Data provided >>
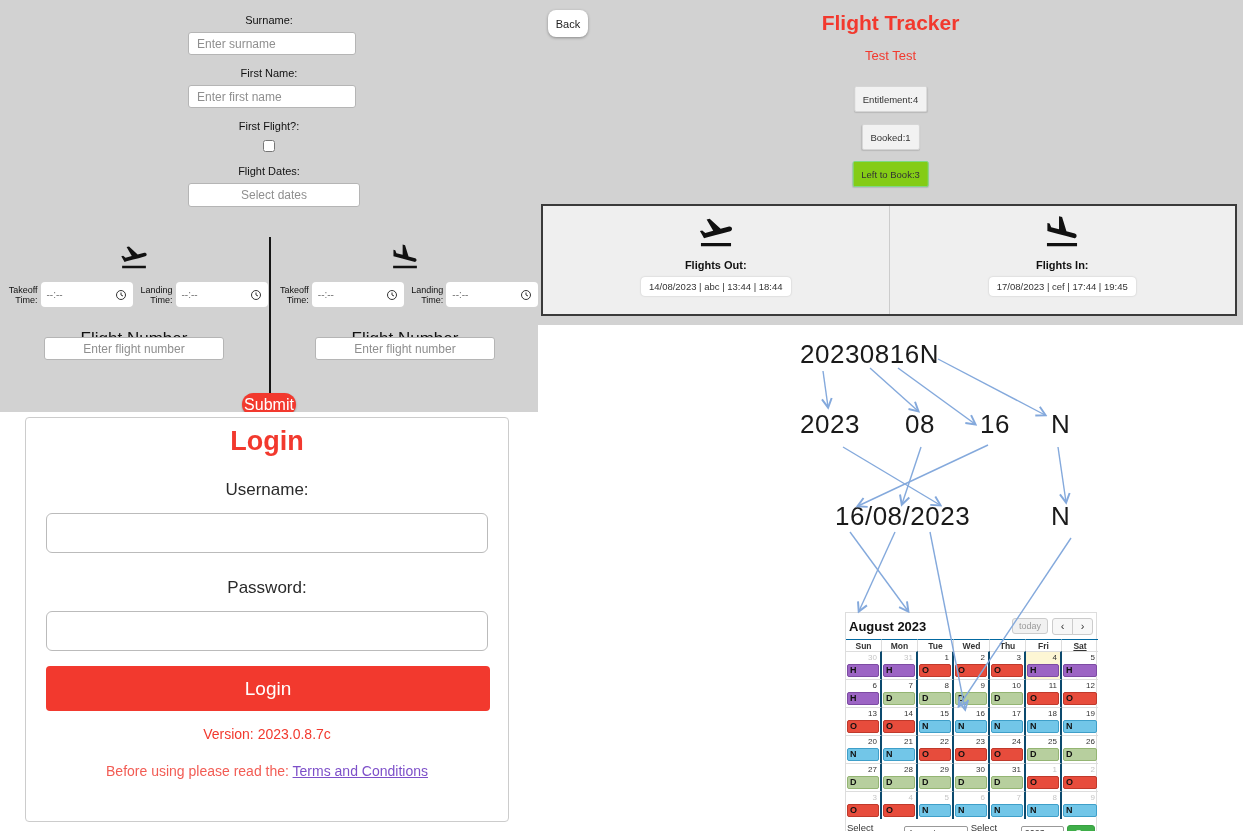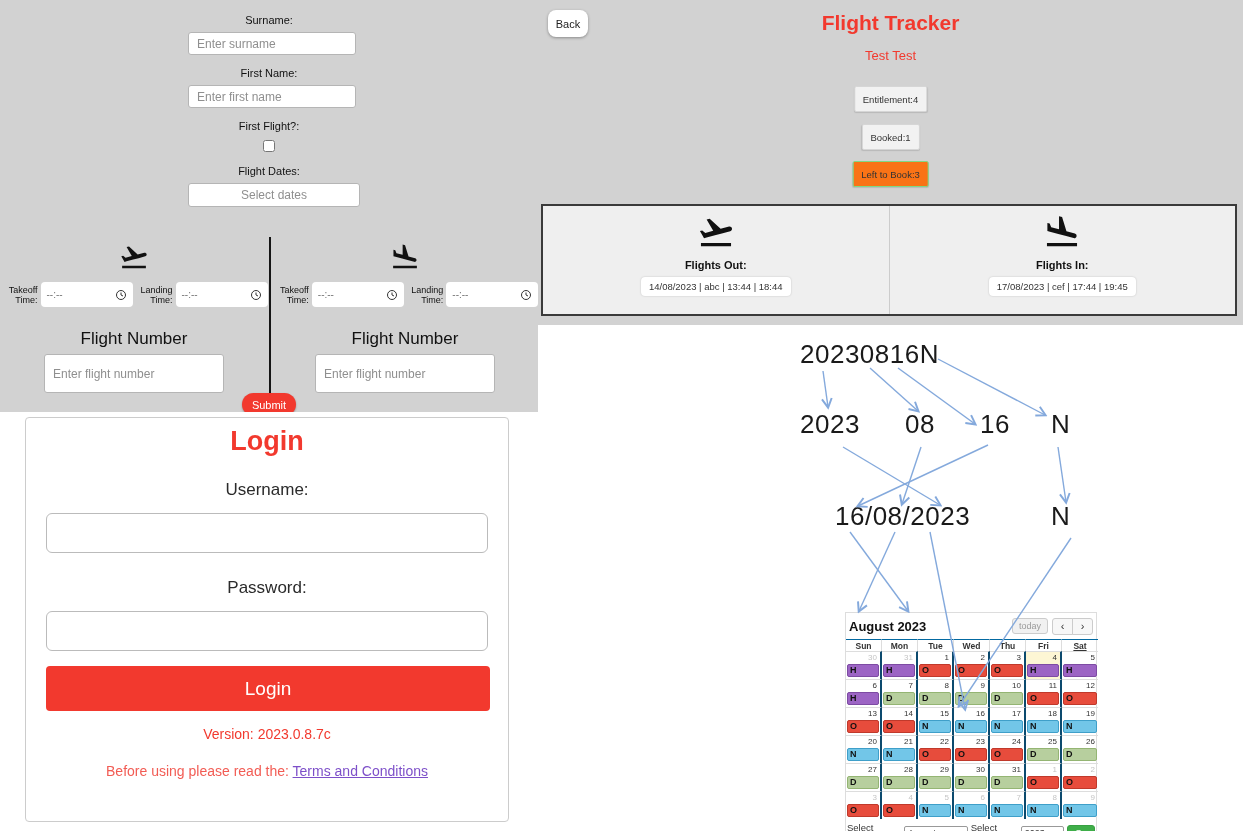--- a/index.html
+++ b/index.html
@@ -44,7 +44,7 @@
   .tracker-title { position:absolute; top:11px; width:100%; text-align:center; font-size:21px; font-weight:bold; color:#f2392e; }
   .tracker-subtitle { position:absolute; top:48px; width:100%; text-align:center; font-size:13px; color:#f2392e; }
   .stat-box { position:absolute; left:50%; transform:translateX(-50%); height:26px; line-height:26px; padding:0 8px; background:#f2f2f2; border:1px solid #d6d6d6; border-radius:2px; font-size:9.5px; color:#333; box-shadow:0 1px 1px rgba(0,0,0,.12); }
-  .stat-box.green { background:#f97316; border-color:#7fd984; }
+  .stat-box.green { background:#84cc16; border-color:#7fd984; }
   .flights-box { position:absolute; left:3px; top:204px; width:696px; height:112px; background:#efefef; border:2px solid #3a3a3a; display:flex; }
   .flights-col { flex:1; position:relative; display:flex; flex-direction:column; align-items:center; }
   .flights-col.first { border-right:1px solid #ccc; }

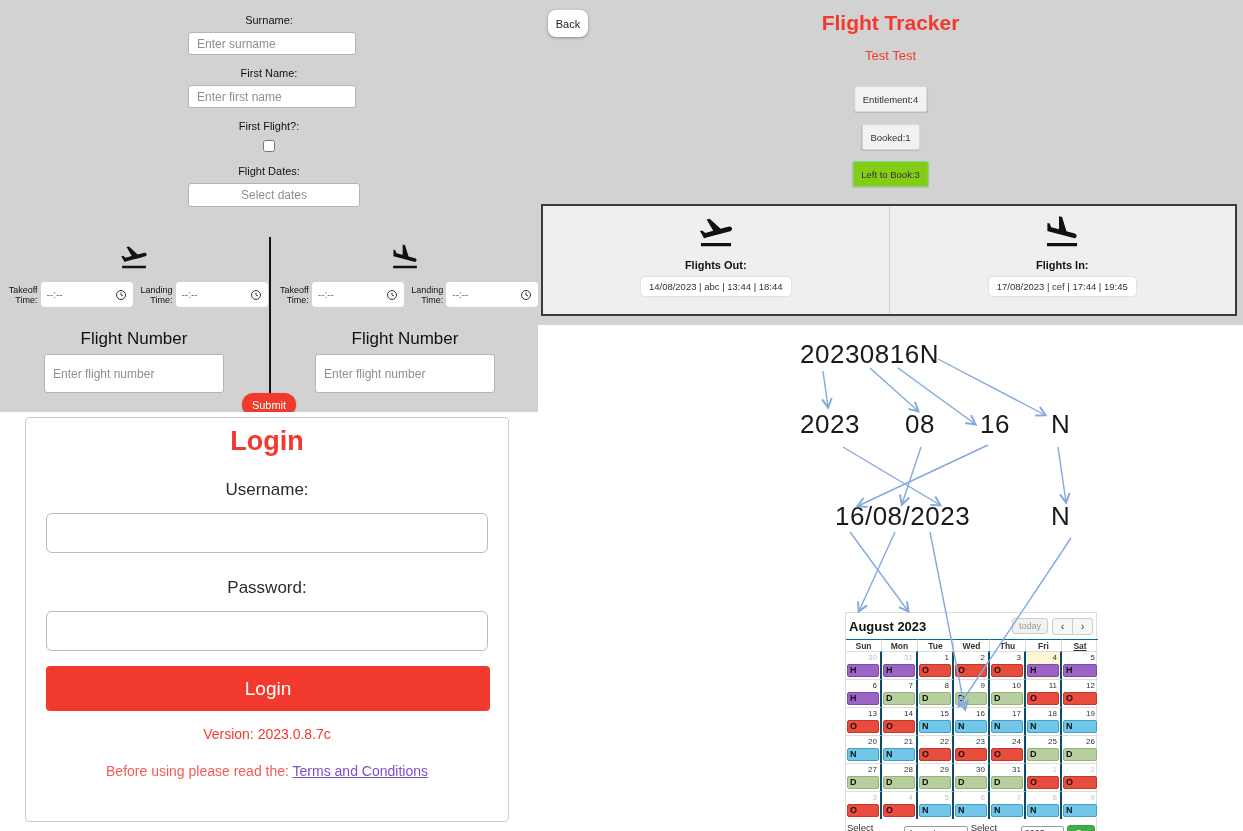--- a/index.html
+++ b/index.html
@@ -24,7 +24,7 @@
   .time-text { font-size:10px; color:#777; }
   .clock-icon { width:12px; height:12px; }
   .fn-label { position:absolute; top:92px; width:100%; text-align:center; font-size:17px; color:#111; }
-  .fn-input { position:absolute; top:117px; left:50%; transform:translateX(-50%); width:180px; height:39px; }
+  .fn-input { position:absolute; top:100px; left:50%; transform:translateX(-50%); width:180px; height:23px;text-align:center; }
   .submit-btn { position:absolute; left:242px; top:393px; width:54px; height:23px; background:#f2392e; border:none; border-radius:12px; color:#fff; font-size:11px; font-family:"Liberation Sans",sans-serif; box-shadow:0 1px 2px rgba(0,0,0,.3); }
 
   

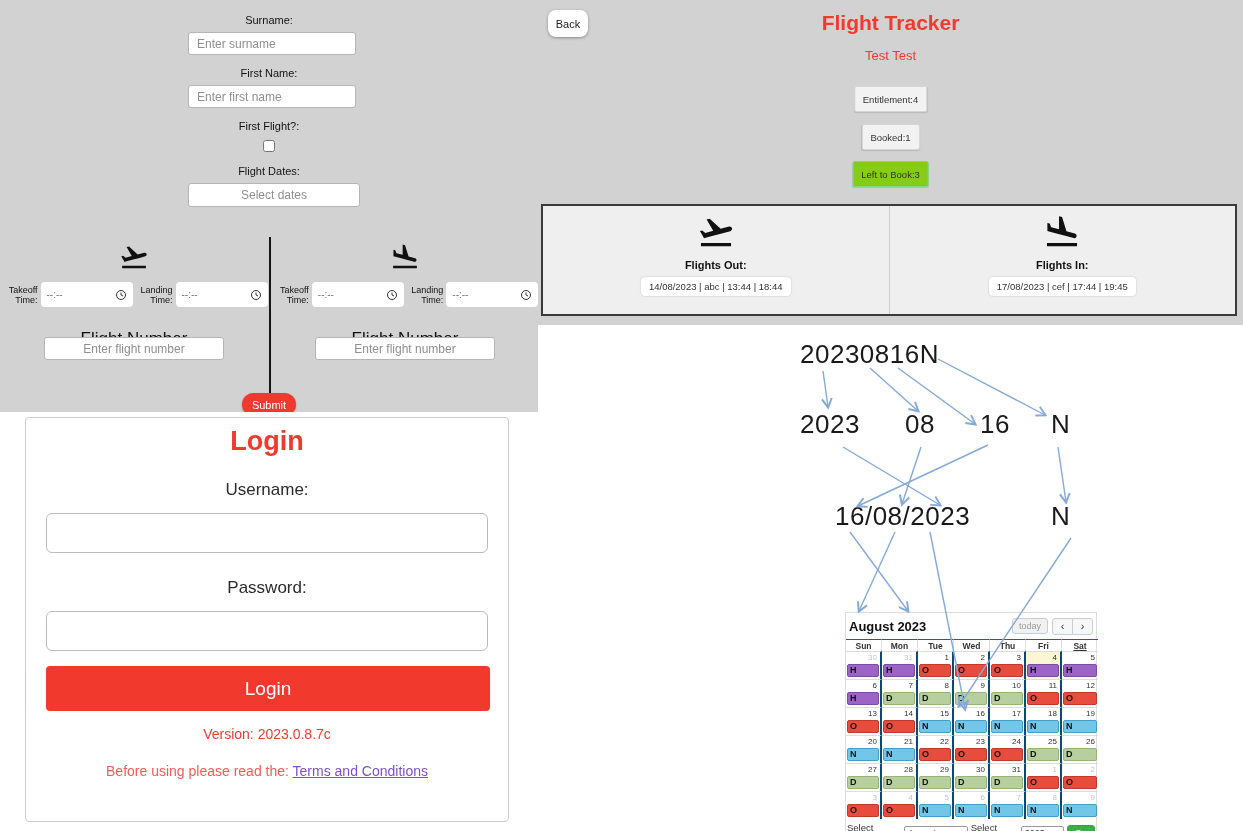--- a/index.html
+++ b/index.html
@@ -25,7 +25,7 @@
   .clock-icon { width:12px; height:12px; }
   .fn-label { position:absolute; top:92px; width:100%; text-align:center; font-size:17px; color:#111; }
   .fn-input { position:absolute; top:100px; left:50%; transform:translateX(-50%); width:180px; height:23px;text-align:center; }
-  .submit-btn { position:absolute; left:242px; top:393px; width:54px; height:23px; background:#f2392e; border:none; border-radius:12px; color:#fff; font-size:11px; font-family:"Liberation Sans",sans-serif; box-shadow:0 1px 2px rgba(0,0,0,.3); }
+  .submit-btn { position:absolute; left:242px; top:393px; width:54px; height:23px; background:#f2392e; border:none; border-radius:12px; color:#fff; font-size:16px; font-family:"Liberation Sans",sans-serif; box-shadow:0 1px 2px rgba(0,0,0,.3); }
 
   
   .login-panel { position:absolute; left:0; top:412px; width:538px; height:419px; background:#fff; }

Problem description >>
Which lines in the data above hold the word "background"? Return each of them.

Solution to this problem >>
   .stat-box { position:absolute; left:50%; transform:translateX(-50%); height:26px; line-height:26px; padding:0 8px; background:#f2f2f2; border:1px solid #d6d6d6; border-radius:2px; font-size:9.5px; color:#333; box-shadow:0 1px 1px rgba(0,0,0,.12); }
-  .stat-box.green { background:#f97316; border-color:#7fd984; }
+  .stat-box.green { background:#84cc16; border-color:#7fd984; }
   .flights-box { position:absolute; left:3px; top:204px; width:696px; height:112px; background:#efefef; border:2px solid #3a3a3a; display:flex; }
   .submit-btn { position:absolute; left:242px; top:393px; width:54px; height:23px; background:#f2392e; border:none; border-radius:12px; color:#fff; font-size:11px; font-family:"Liberation Sans",sans-serif; box-shadow:0 1px 2px rgba(0,0,0,.3); }
-  .submit-btn { position:absolute; left:242px; top:393px; width:54px; height:23px; background:#f2392e; border:none; border-radius:12px; color:#fff; font-size:11px; font-family:"Liberation Sans",sans-serif; box-shadow:0 1px 2px rgba(0,0,0,.3); }
+  .submit-btn { position:absolute; left:242px; top:393px; width:54px; height:23px; background:#f2392e; border:none; border-radius:12px; color:#fff; font-size:16px; font-family:"Liberation Sans",sans-serif; box-shadow:0 1px 2px rgba(0,0,0,.3); }
   .login-panel { position:absolute; left:0; top:412px; width:538px; height:419px; background:#fff; }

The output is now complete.